IMO, HackMaster didn't suffer from being a parody game.  As others have pointed out, it was pretty much AD&D with all the rules, and the parody was well done and done with love.  You could have stripped out all of the parody, and been left with a very playable retroclone of AD&D.


----------



## 13garth13 (Aug 16, 2012)

Dire Bare said:


> Really?  WotC *required* KenzerCo to release a parody retroclone of AD&D?  KenzerCo wasn't allowed to come up with their own system?  KenzerCo made the decision to license AD&D IP and rules elements, they didn't have to.  I'll buy that WotC might have said, "Sure we'll license that to you, if you play it as a parody."  But somehow, considering where the name and idea of "HackMaster" comes from, I don't see this idea or "requirement" coming from WotC.  And regardless, it was KenzerCo's decision to license AD&D as opposed to coming up with their own system.
> 
> And why not?  It was the golden age of the d20 boom and it made perfect sense to me that KenzerCo wanted to offer something different than another d20 supplement (like their Kingdoms of Kalamar offerings at the time).  A loving and fully playable parody of (arguably) the best RPG ever?  Perfect!
> .




Actually, I'm pretty sure that Hackmaster was the end result of a legal scuffle between TSR/WOTC (not sure which it was at the time) due to the release of the Dragon CD archive, which contained KotDT comic strips....which hadn't been cleared for reprint rights.  Dave Kenzer got Hackmaster out of the bargain, years prior to the OGL/d20 license.

My memory is fuzzy, so I hope someone better informed corrects any errors I've made....

Cheers,
Colin


----------



## Jolly_Blackburn (Aug 16, 2012)

Yes HM was a parody on the surface.
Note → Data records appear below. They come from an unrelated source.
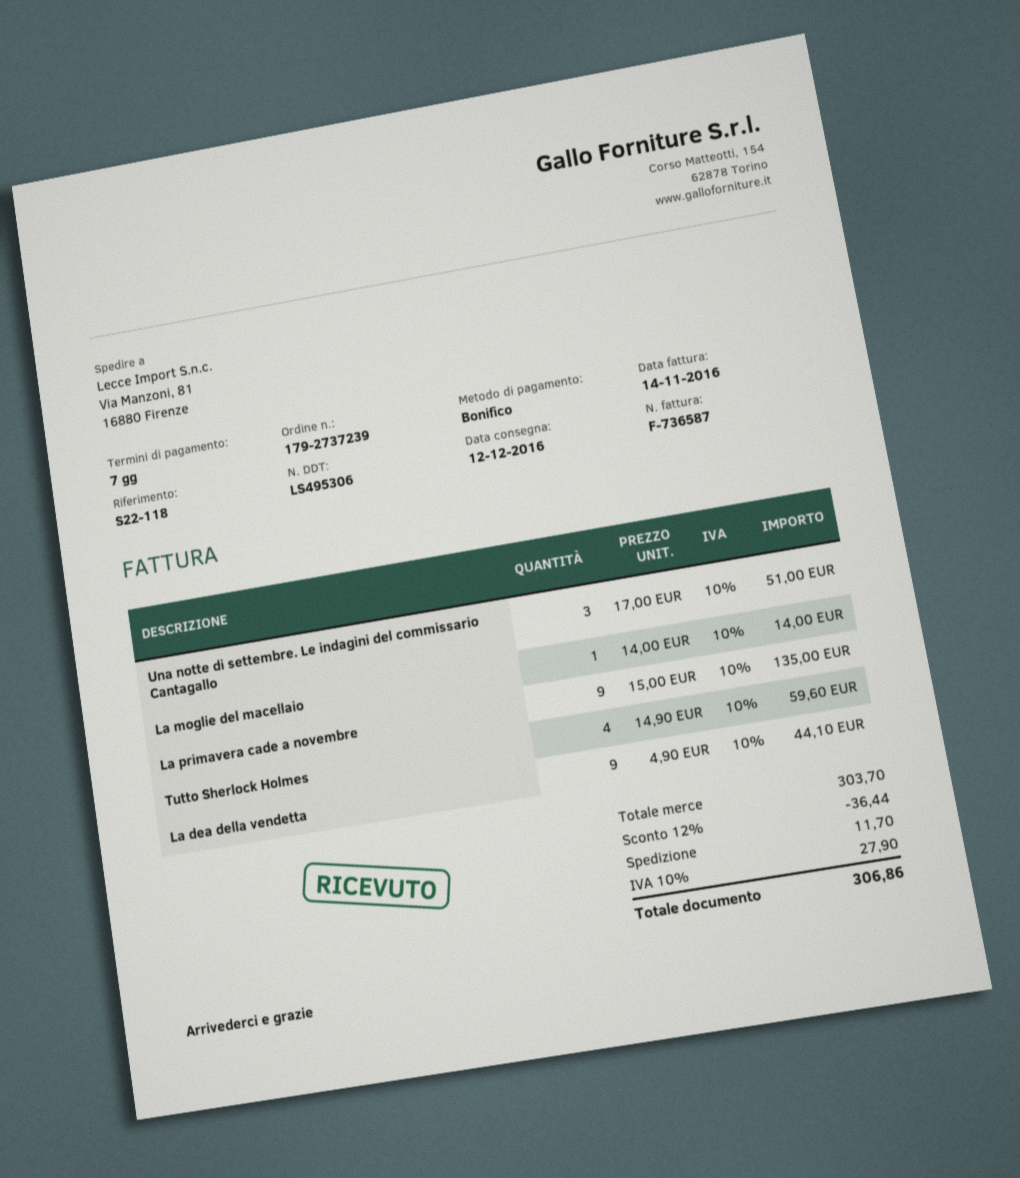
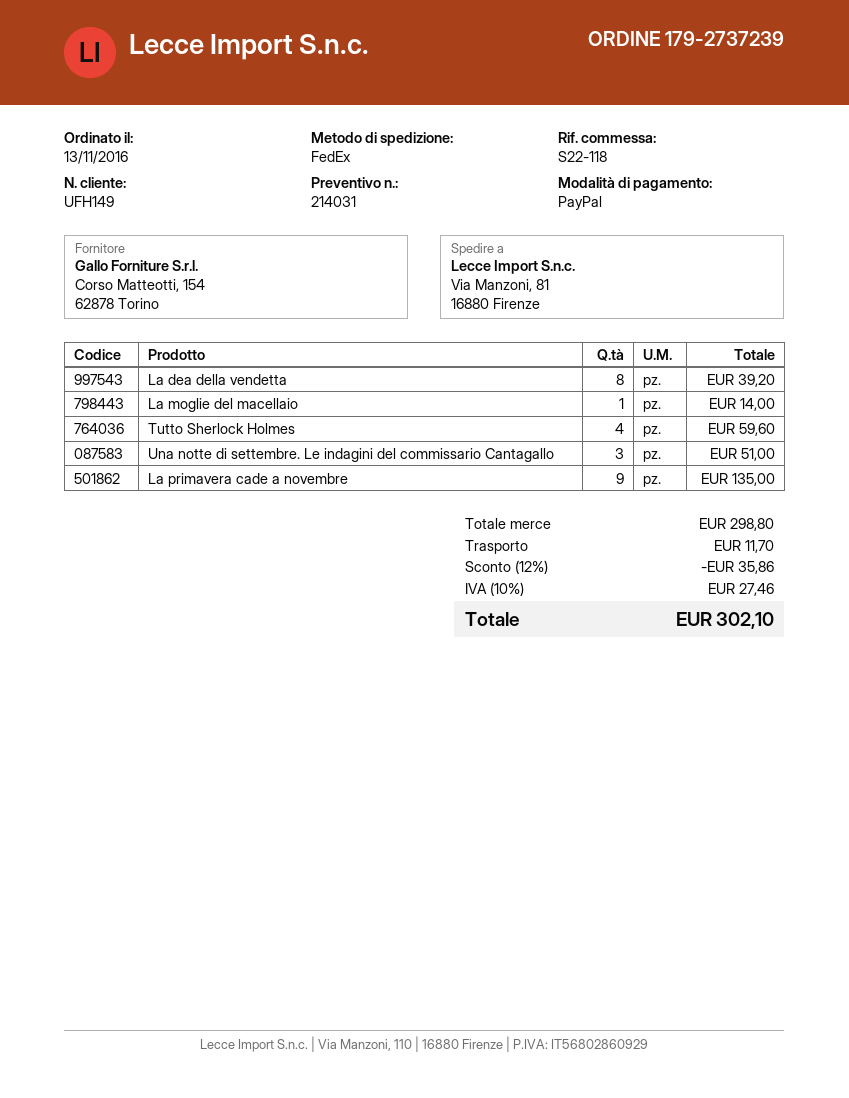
payment method: bank transfer -> PayPal
La dea della vendetta: 9 for 44.10 -> 8 for 39.20
subtotal: 303.70 -> 298.80
discount: 12% = 36.44 -> 12% = 35.86
tax: 10% = 27.90 -> 10% = 27.46
total: 306.86 -> 302.10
Yes WotC made that a requirement of the license (and enforced it -- the approval process was quite strigent in fact).

 Didn't stop us from putting a fun, playable game beneath that veneer for those who took the time to pick up and play that game.  And thousands did. I don't mind the 'joke game' stigma of HM4e -- it certainly didn't adversely impact sales.

Reason there are hundreds of different RPG systems on the market is simple -- different strokes for different folks. End of the day it's all subjective.  Pick a game and play.  

Personally I embrace the fact HM4e (old edition) was a parody of AD&D -- that was the entire point for that particular edition. But 'parody' doesn't automaticaly mean 'joke game' or unplayable. As many folks who played HM4e already know.  HackMaster NEW edition...?  Yeah - different animal.


----------



## Jolly_Blackburn (Aug 16, 2012)

lol. DIsgusting?  My God, we've been exposed.


----------



## Dire Bare (Aug 16, 2012)

13garth13 said:


> Actually, I'm pretty sure that Hackmaster was the end result of a legal scuffle between TSR/WOTC (not sure which it was at the time) due to the release of the Dragon CD archive, which contained KotDT comic strips....which hadn't been cleared for reprint rights.  Dave Kenzer got Hackmaster out of the bargain, years prior to the OGL/d20 license.
> 
> My memory is fuzzy, so I hope someone better informed corrects any errors I've made....
> 
> ...






Jolly_Blackburn said:


> Yes HM was a parody on the surface. Yes WotC made that a requirement of the license (and enforced it -- the approval process was quite strigent in fact).




The Knights of the Dinner Table comics that were originally published in the print Dragon Magazine, WotC republished them in the electronic archive of the magazine, without permission.  Not a malicious act, WotC thought they had the rights, as the electronic archive was an exact reproduction (albeit some crappy scanning) of the print magazines, but turns out they did not have the rights they thought they had.  (there were other publishers and artists affected, but it's KenzerCo that is relevant to the discussion)

Not sure if KenzerCo sued or if simply a settlement was reached, but WotC couldn't undo what they had done . . . so KenzerCo got some sweet licensing deals in exchange.  They got to publish a d20 version of their Kalamar setting with the D&D logo nice and pretty on the front covers, and they got the license to create a retroclone of AD&D (not that we used the word "retroclone" back then, I think HackMaster might have been the first!)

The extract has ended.